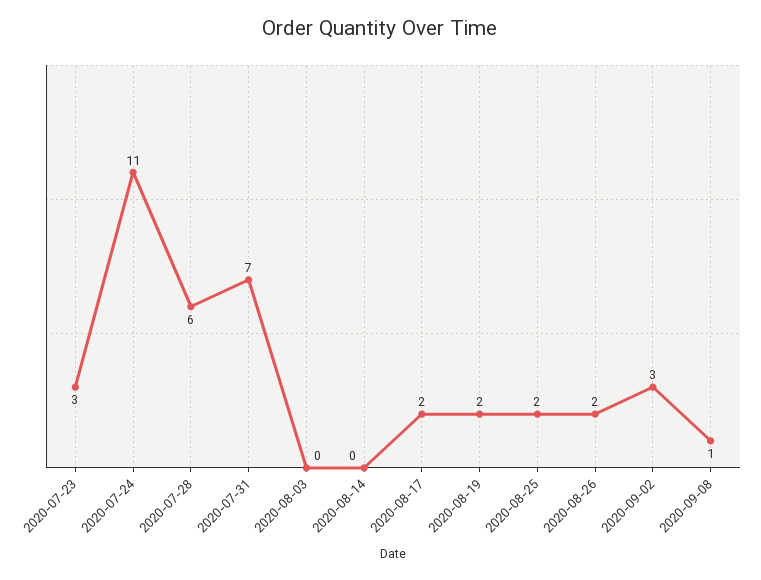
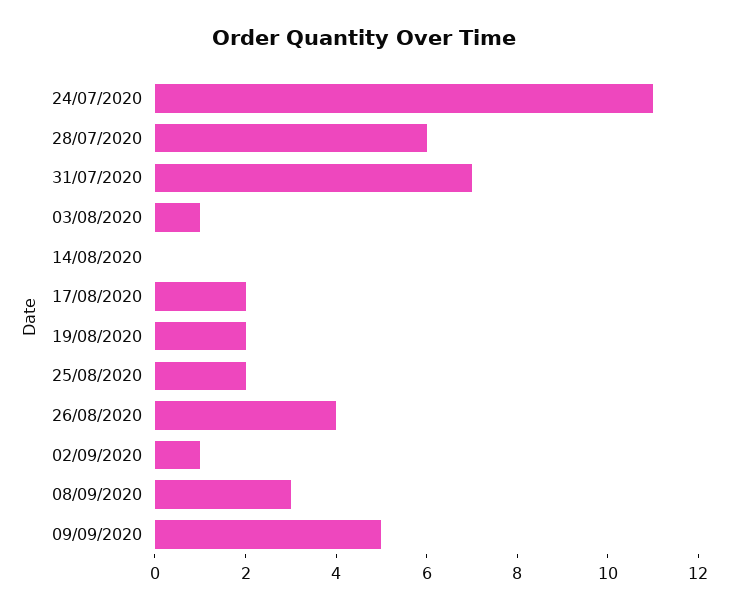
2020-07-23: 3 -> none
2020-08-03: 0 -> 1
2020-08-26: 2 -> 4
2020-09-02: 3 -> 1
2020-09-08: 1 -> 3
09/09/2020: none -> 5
----
Assigned task
From the line with "2020-08-03: 0 -> 1" through the final line of the records, return each line exactly. Leave out the rest.

Result
2020-08-03: 0 -> 1
2020-08-26: 2 -> 4
2020-09-02: 3 -> 1
2020-09-08: 1 -> 3
09/09/2020: none -> 5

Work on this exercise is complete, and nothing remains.